Lola, Lolinha... Como é que você cai numa armadilha dessas? Menos Teoria Queer e mais Feminismo. Menos Butler e mais Dworkin

Cristiane Lira disse...

Falaram até que Marielle ela foi esposa de um traficante (mentira).

Anônimo disse...

Já fiz dois trabalhos de pesquisa com travestis e todas falam a mesma coisa: a quase totalidade de seus clientes é de homens casados passivos que traem as mulheres com elas. Todos muito conservadores e religiosos na aparência e gays passivos no quarto de motel. E um detalhe sinistro: boa parte recorre à violência (agredindo as travestis depois do sexo) e às drogas (sobretudo cocaína antes do sexo) para lidar com as suas incoerências.

Sergio Costa disse...

Infelizmente incontáveis policiais são mortos todos os anos, pois o sistema social brasileiro legaliza essas mortes. Quanto aos comentários de evangélicos sobre Juliane, notadamente os verdadeiros evangélicos respeitam Juliane, pois amam à vida, honram os seus casamentos, vivem ao lado da paz e do amor ao próximo. Conheço vários pastores que morreriam para salvar o seu semelhante, mas também vejo aproveitadores surgirem no meio caos. Ser evangélico é caminhar distante da imoralidade, da maldade e dos vícios.O verdadeiro cristão não julga, respeita, não agride, acolhe, não se vinga, perdoa.

Anônimo disse...

Eu fico abismada quando leio coisas assim. Entao existe pressão da comunidade trans p que mulheres lésbicas que gostam de usar roupas consideradas masculinas sofrem pressao p passar por um processo altamente agressivo ao corpo humano? Eh tao absurdo que sei la.

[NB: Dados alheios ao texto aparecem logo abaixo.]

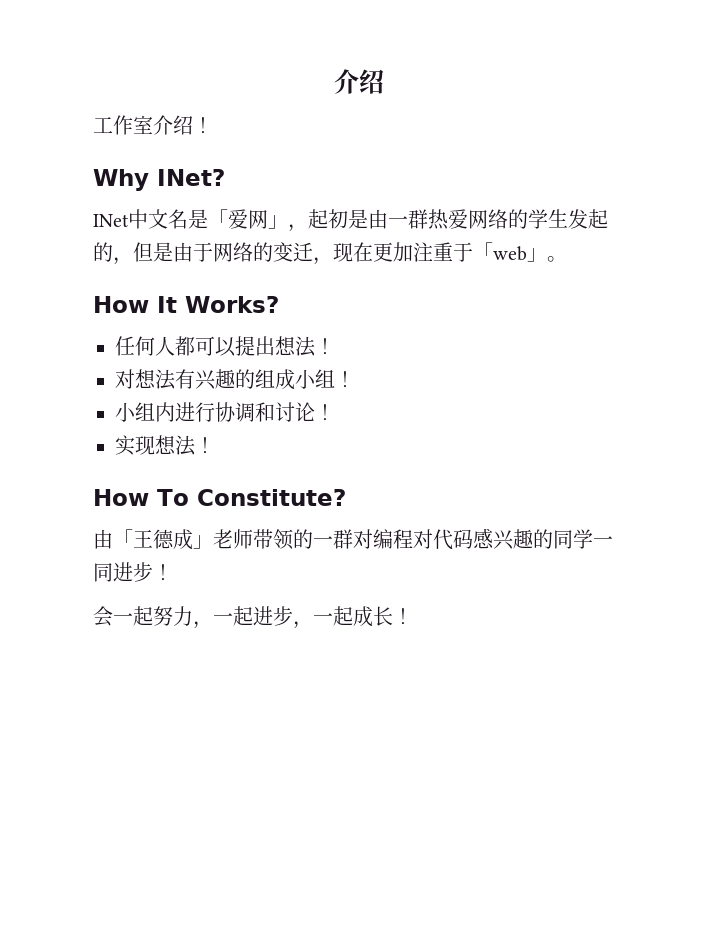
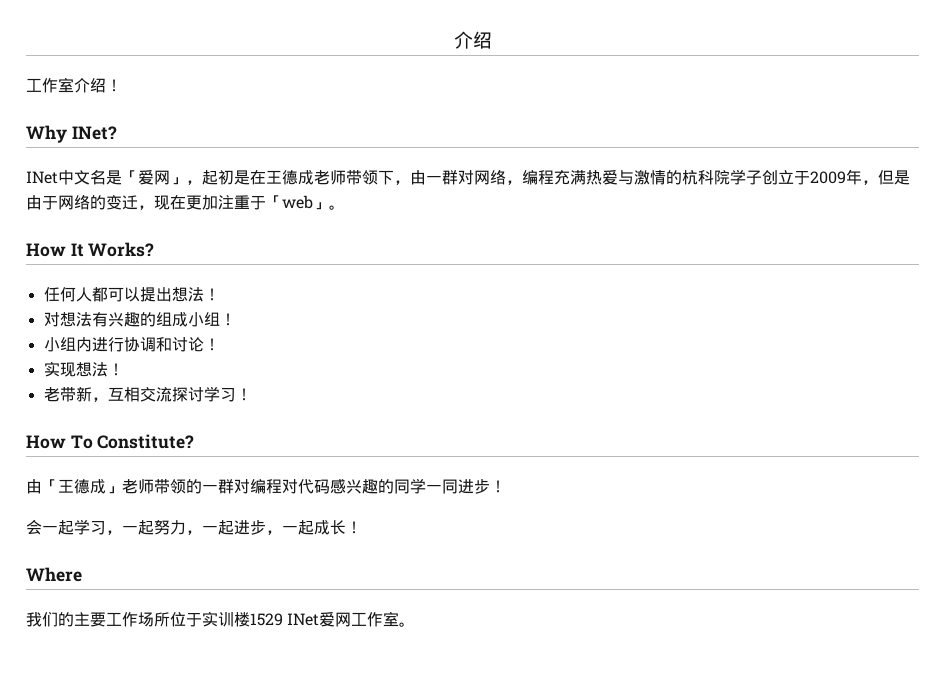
- INet中文名是「爱网」，起初是由一群热爱网络的学生发起的，但是由于网络的变迁，现在更加注重于「web」。
+ INet中文名是「爱网」，起初是在王德成老师带领下，由一群对网络，编程充满热爱与激情的杭科院学子创立于2009年，但是由于网络的变迁，现在更加注重于「web」。
+ 老带新，互相交流探讨学习！
- 会一起努力，一起进步，一起成长！
+ 会一起学习，一起努力，一起进步，一起成长！
+ Where
+ 我们的主要工作场所位于实训楼1529 INet爱网工作室。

Li hj tbm outro absurdo: estao esculhambando a disney e um ator hetero porque ele foi escolhido p fazer o papel do primeiro personagem homossexual da Disney (deveria ser um ator heterossexual). Eh ridículo ao extremo isso.

Alicia

Anônimo disse...

Gosto muito do blog e acho ele uma porta importante para o feminismo, porém não consigo deixar de me incomodar com essa falta de respeito em sempre se colar a questão trans nas mulheres e apagar lésbicas em favor do determinismo do que homens acreditam ser ou não feminino e mulheridade. A PM não era trans, uma mulher que não performa o que se espera do gênero feminino não é trans, uma mulher que prefere uma aparência mais masculina não é trans e tanto se briga pra respeitar a identidade de gênero alheia sendo que ao mesmo tempo ela não é respeitada com esses "transicionamentos" póstumos, sem a chance da pessoa falar por si própria. Tá certo isso não.

Anônimo disse...

Finalmente gostei de um comentário da Alicia.

:)

Anônimo disse...

Concordo totalmente. Foi desrespeitoso por parte da Lola e de toda imprensa questionando o ser ou não ser dela.

Anônimo disse...

Eu acho que só deveria ser considerado trans quem toma hormônios e fez a cirurgia de resignação de sexo, senão vira uma bagunça na cabeça das pessoas.
Essa história de se sentir isso ou aquilo é muito confusa. Realmente não é uma roupa ou um corte de cabelo que faz alguém ser mulher ou homem.